There wasn’t much difference when it came to how long the ball was in the air on kickoffs. On rookie Zach Hocker’s three attempts, the ball was in the air for 3.7, 3.8 and 3.7 seconds. Meanwhile, Kai Forbath’s first was around 3.7 and his second was at 3.8 and out of the end zone. Distance will matter, but hangtime is huge. It’d be good to be closer to 4.0 seconds.
Meanwhile, on field goals: Hocker made all four of his attempts from 40, 40, 44 and 46 yards. All but one down the middle, with another sneaking inside the left upright. Forbath was 2-of-3, with makes from 40 and 41 yards and missing wide right from 49.
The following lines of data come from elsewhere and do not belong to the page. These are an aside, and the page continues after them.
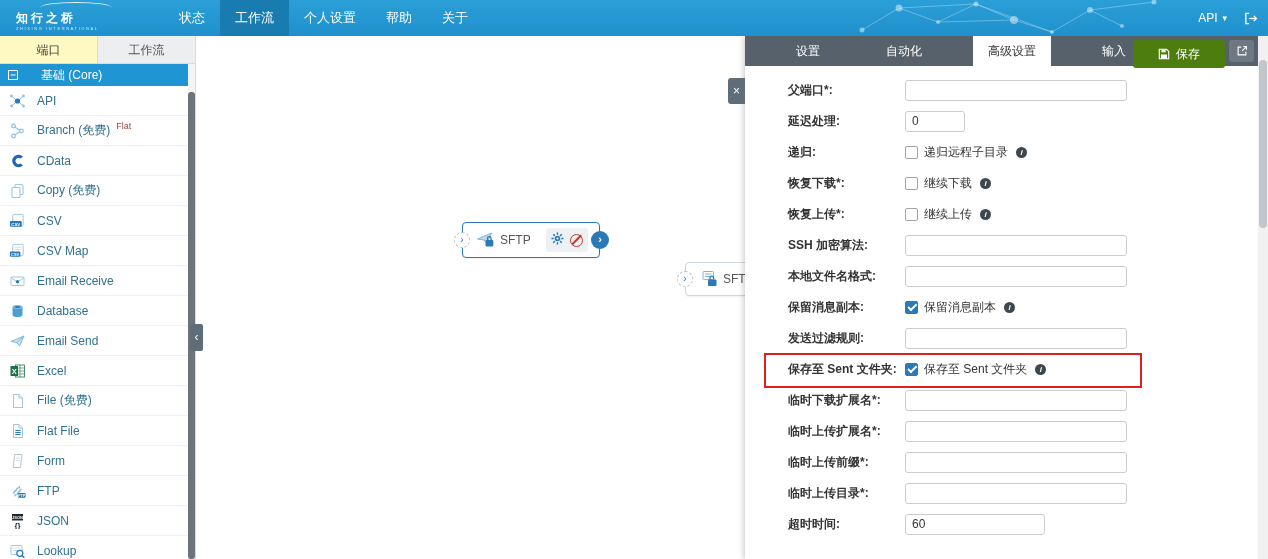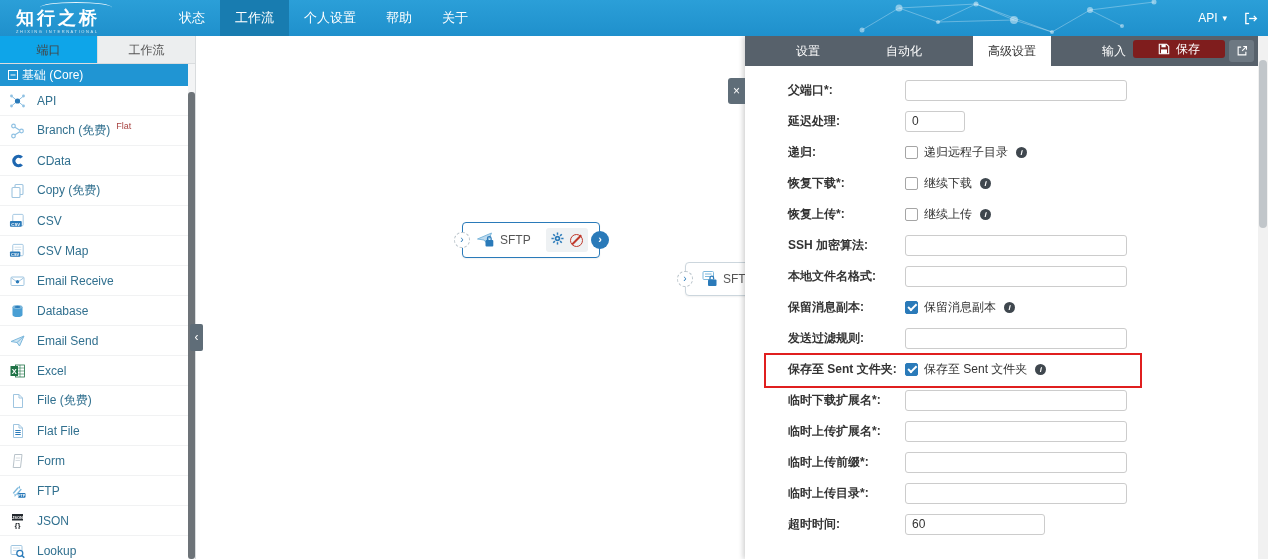--- a/index.html
+++ b/index.html
@@ -3,41 +3,41 @@
 <meta charset="utf-8">
 <style>
   * { box-sizing:border-box; margin:0; padding:0; }
   html,body { width:1268px; height:559px; overflow:hidden; }
   body { font-family:"Liberation Sans", sans-serif; background:#fff; position:relative; }
 
   
   .topbar { position:relative; height:36px; background:linear-gradient(180deg,#2b9fd8,#1f90cc); display:flex; z-index:10; }
   .logo { position:relative; width:158px; padding-left:16px; display:flex; flex-direction:column; justify-content:center; cursor:pointer; }
   .logo-arc { position:absolute; top:2px; left:40px; width:72px; height:11px; border-top:1.5px solid rgba(255,255,255,.9); border-radius:50%; }
-  .logo-title { font-size:18px; font-weight:bold; color:#fff; letter-spacing:3px; line-height:1; margin-top:7px; white-space:nowrap; }
+  .logo-title { font-size:12px; font-weight:bold; color:#fff; letter-spacing:3px; line-height:1; margin-top:7px; white-space:nowrap; }
   .logo-sub { font-size:4px; color:rgba(255,255,255,.8); letter-spacing:1.6px; margin-top:2px; white-space:nowrap; }
   .topnav { display:flex; margin-left:6px; }
   .nav-item { padding:0 15px; line-height:36px; color:#fff; font-size:13px; cursor:pointer; white-space:nowrap; }
   .nav-item.active { background:#187cb0; }
   .constellation { position:absolute; right:104px; top:0; height:36px; width:310px; pointer-events:none; }
   .top-right { position:absolute; right:10px; top:0; height:36px; display:flex; align-items:center; gap:16px; }
   .api-menu { color:#fff; font-size:12px; display:flex; align-items:center; gap:5px; cursor:pointer; }
   .caret { font-size:9px; }
   .logout { display:flex; align-items:center; cursor:pointer; }
 
   
   .main { position:relative; height:523px; }
 
   
   .sidebar { position:absolute; left:0; top:0; bottom:0; width:196px; background:#fff; border-right:1px solid #d9dcde; z-index:3; }
   .side-tabs { display:flex; height:28px; background:#eceeef; border-bottom:1px solid #d9dcde; }
   .side-tab { flex:1; text-align:center; line-height:28px; font-size:12px; color:#555; cursor:pointer; border-right:1px solid #d9dcde; }
   .side-tab:last-child { border-right:none; }
-  .side-tab.active { background:#0ea5e9; color:#444; }
-  .side-section { height:22px; background:#2095d3; color:#fff; font-size:12px; display:flex; align-items:center; gap:4px; padding-left:8px; cursor:pointer; }
+  .side-tab.active { background:#fef9c3; color:#444; }
+  .side-section { height:22px; background:#2095d3; color:#fff; font-size:12px; display:flex; align-items:center; gap:23px; padding-left:8px; cursor:pointer; }
   .side-item { height:30px; display:flex; align-items:center; gap:10px; padding:0 10px 0 8px; border-bottom:1px solid #f1f2f3; font-size:12px; color:#31708f; cursor:pointer; background:#fff; }
   .side-item .s-icon { width:19px; height:17px; display:flex; align-items:center; justify-content:center; flex-shrink:0; }
   .side-item svg { width:17px; height:16px; }
   .badge { font-size:9px; color:#a94442; align-self:flex-start; margin-top:5px; margin-left:-4px; }
   .side-scrollbar { position:absolute; right:0; top:28px; bottom:0; width:7px; background:#f3f4f5; cursor:pointer; }
   .side-thumb { position:absolute; top:28px; bottom:0; left:0; width:7px; background:#6d7378; border-radius:3px; }
   .side-collapse { position:absolute; left:190px; top:288px; width:13px; height:27px; background:#5f6d78; color:#fff; font-size:12px; line-height:26px; text-align:center; border-radius:2px; z-index:4; cursor:pointer; }
 
   
   .canvas { position:absolute; left:197px; top:0; right:10px; bottom:0; background:#fff; }
@@ -52,21 +52,21 @@
   .forbid::after { content:""; position:absolute; left:-1.5px; top:4.2px; width:13px; height:1.5px; background:#c0392b; transform:rotate(-45deg); }
   .conn-in { position:absolute; left:-9px; top:50%; margin-top:-8px; width:16px; height:16px; border:1px dashed #b9c3ca; border-radius:50%; background:#fff; color:#2a7ab9; font-size:10px; line-height:14px; text-align:center; cursor:pointer; }
   .conn-out { position:absolute; right:-10px; top:50%; margin-top:-9px; width:18px; height:18px; background:#2a7ab9; border-radius:50%; color:#fff; font-size:11px; font-weight:bold; line-height:17px; text-align:center; cursor:pointer; }
 
   
   .panel { position:absolute; left:745px; right:10px; top:0; bottom:0; background:#fff; z-index:5; box-shadow:-2px 0 5px rgba(0,0,0,.18); }
   .panel-close { position:absolute; left:-17px; top:42px; width:17px; height:26px; background:#5f6d78; border:none; color:#fff; font-size:12px; border-radius:3px 0 0 3px; cursor:pointer; }
   .panel-header { height:30px; background:#57616b; display:flex; align-items:stretch; position:relative; }
   .ptab { padding:0 15px; line-height:30px; font-size:12px; color:#fff; cursor:pointer; white-space:nowrap;margin-left:36px; }
   .ptab.active { background:#fff; color:#333; }
-  .save-btn { position:absolute; right:33px; top:4px; height:18px; width:92px; background:#7f1d1d; color:#fff; border:none; border-radius:3px; font-size:12px; display:flex; align-items:center; justify-content:center; gap:6px; cursor:pointer; font-family:inherit;margin-left:8px; }
+  .save-btn { position:absolute; right:33px; top:4px; height:28px; width:92px; background:#4d7c0f; color:#fff; border:none; border-radius:3px; font-size:12px; display:flex; align-items:center; justify-content:center; gap:6px; cursor:pointer; font-family:inherit;margin-left:8px; }
   .ext-btn { position:absolute; right:4px; top:4px; height:22px; width:25px; background:#6d7882; border:none; border-radius:3px; display:flex; align-items:center; justify-content:center; cursor:pointer; }
   .panel-body { padding:13px 0 0 43px; }
   .frow { display:flex; align-items:center; height:22px; margin-bottom:9px; position:relative; }
   .flabel { width:117px; font-size:12px; font-weight:bold; color:#333; flex-shrink:0; white-space:nowrap; }
   .fctrl { display:flex; align-items:center; gap:6px; }
   .finput { height:21px; border:1px solid #ccc; border-radius:3px; font-size:12px; padding:0 6px; color:#333; font-family:inherit; }
   .finput.wide { width:222px; }
   .finput.small { width:60px; }
   .finput.medium { width:140px; }
   .cb { width:13px; height:13px; border:1px solid #a5a5a5; border-radius:2px; background:#fff; position:relative; cursor:pointer; flex-shrink:0; }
The first mini-scuffle in training camp occurred between linebacker Darryl Sharpton and right tackle Tom Compton. Not a whole lot to see but Sharpton did get off a few swings (with bodies already in the way). As camp fights go, it wasn’t much.
Adam Hayward was back with Will Compton on the No. 2 defense after Akeem Jordan was next to Compton on Friday. Sharpton has only worked with the third defense in camp. I liked Compton last summer, but after they signed the three veteran linebackers it didn’t look as good for him. But he’ll clearly have a chance to show what he can do. Compton stuffed one run nicely Saturday; he plays to his speed and that’s a good thing.
First day of pads always is fun to watch after an offseason of seeing players work in helmets and shorts. Very tough to tell how a player is truly doing in those situations.